= REQUIRED ACTION =
In the entries below, how many lines contain the string "BOLONHESA"? Give the number by itself.

= DATA SUPPLIED =
Start of Block
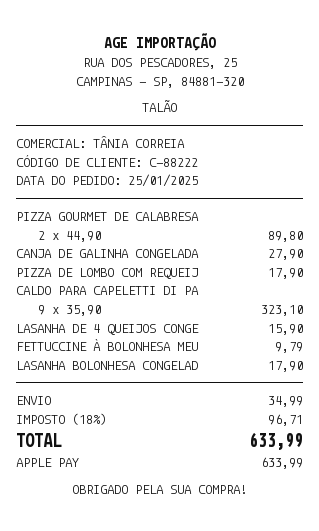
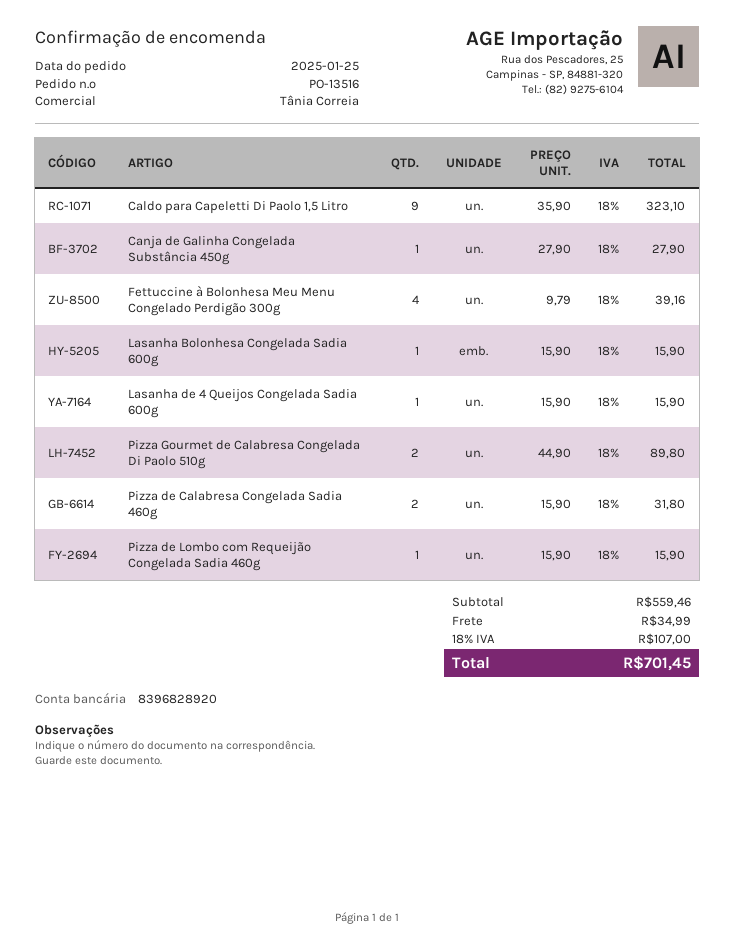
PIZZA DE LOMBO COM REQUEIJ: 1 x 17.90 = 17.90 -> 1 x 15.90 = 15.90
FETTUCCINE À BOLONHESA MEU: 1 x 9.79 = 9.79 -> 4 x 9.79 = 39.16
LASANHA BOLONHESA CONGELAD: 1 x 17.90 = 17.90 -> 1 x 15.90 = 15.90
Pizza de Calabresa Congelada Sadia 460g: none -> 2 x 15.90 = 31.80
tax: 18% = 96.71 -> 18% = 107.00
total: 633.99 -> 701.45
End of Block
= COMPLETED EXERCISE =
2